Monday, November 23, 2009

New Review Posted: Rewind

Centerstage just posted my new review of Rewind at the side project. Here's the text:

Music is very different from the music business — indeed the art of music itself is almost incidental to the maneuvering, betrayal and commercialism involved in getting it recorded and sold. The biggest problem with Laura Eason's "Rewind" is that until the last few scenes, the excitement of making and hearing music is barely a factor, subordinated to a rather joyless tale of betrayal and hurt feelings. Though the setting — Chicago's indie scene in the '80s and '90s — is rarely portrayed onstage, the play's plot points are familiar. But without a sense of why the characters keep making music instead of leaving for a less brutal field, the evening becomes a rather dreary trip down a road we've all traveled before.

The play, whose 17 scenes go backwards from 1998 to 1981, opens with Noah (Zack Buell) and Elisha (Cyd Blakewell) finding the body of their former friend and bandmate, the brilliant guitarist Jim (Chip Davis). As the show goes on, we see the events that got them to that sad place.

There are some really interesting ideas in play, including what it's like to be in the orbit of a genius, the compromises made on the way to success, and the toxic combination of personal and professional grievances.

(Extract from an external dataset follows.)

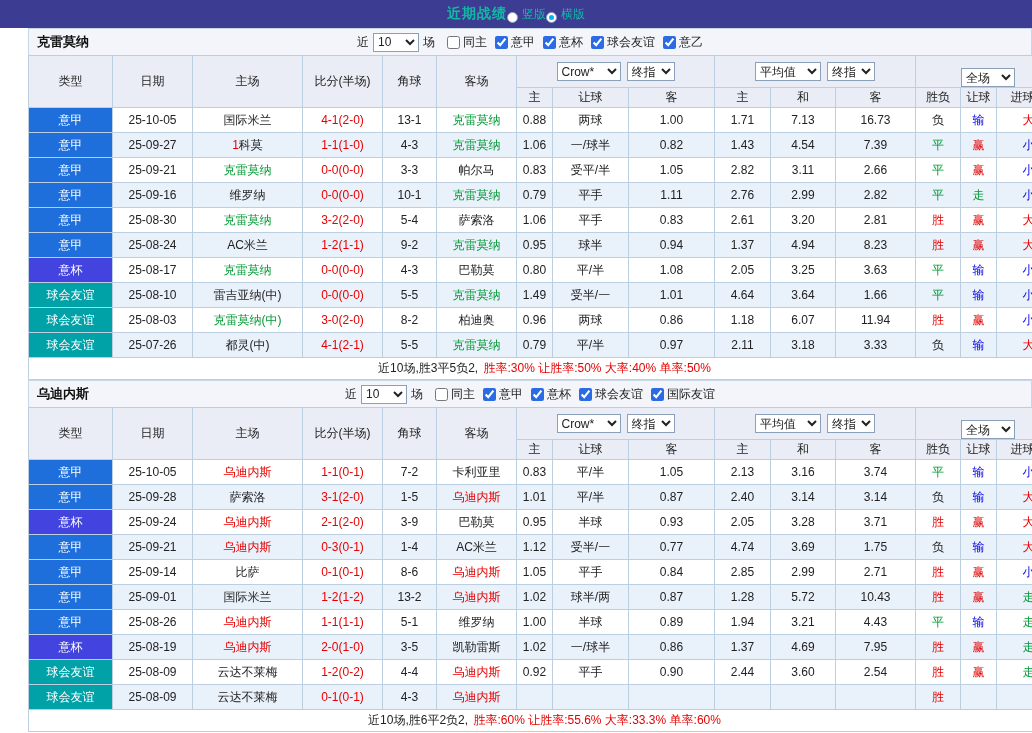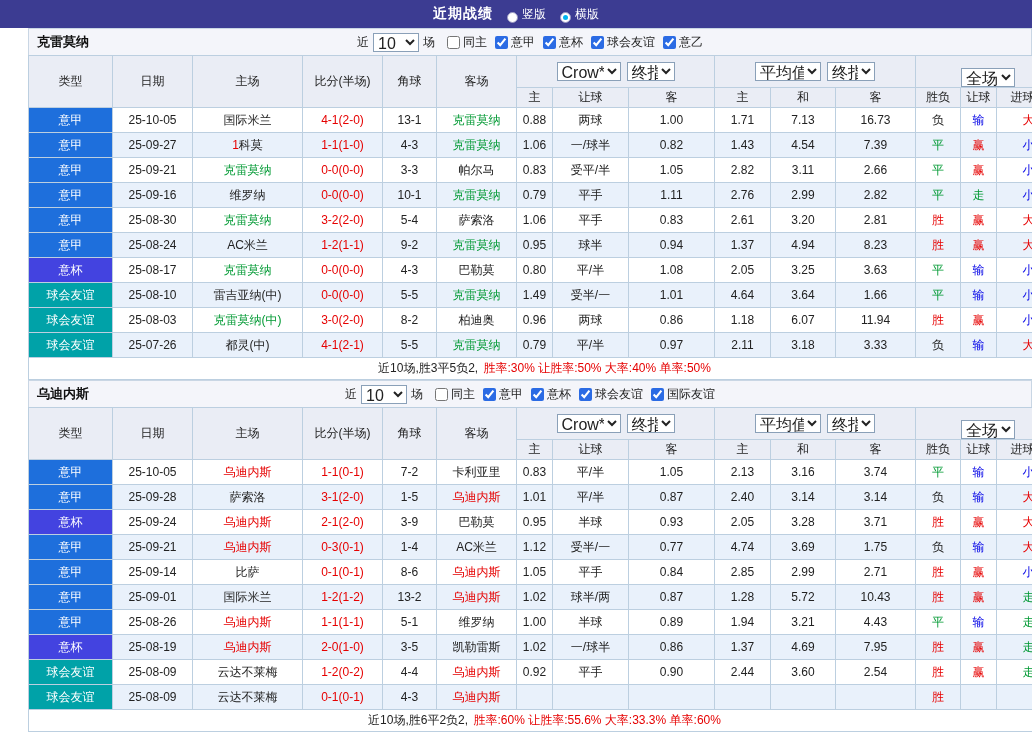"近期战绩" .topbar { color: #ffffff -> #14b8a6; gap: 14px -> none }
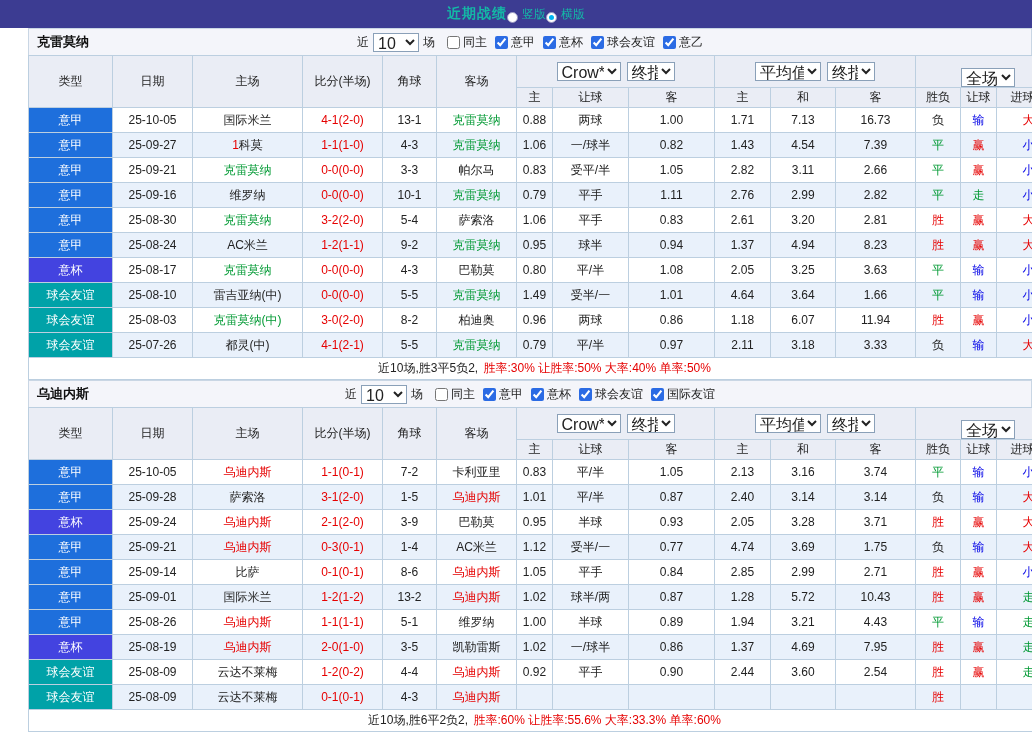"10" select { font-size: 16px -> 12px }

And some scenes in the early sections are quite strong; a fight backstage at a concert is riveting. (Director Anna C. Bahow stages the show dynamically throughout, and has a keen eye for how to use the side project's tiny space.) But after a few scenes, the contour of the plot is obvious, and there are few surprises. It's a shame, because Eason has a real skill for dialogue, and the play has the potential to be genuinely moving. But without any changes in tone or surprises in plot, the unrelieved unhappiness comes off as dull instead.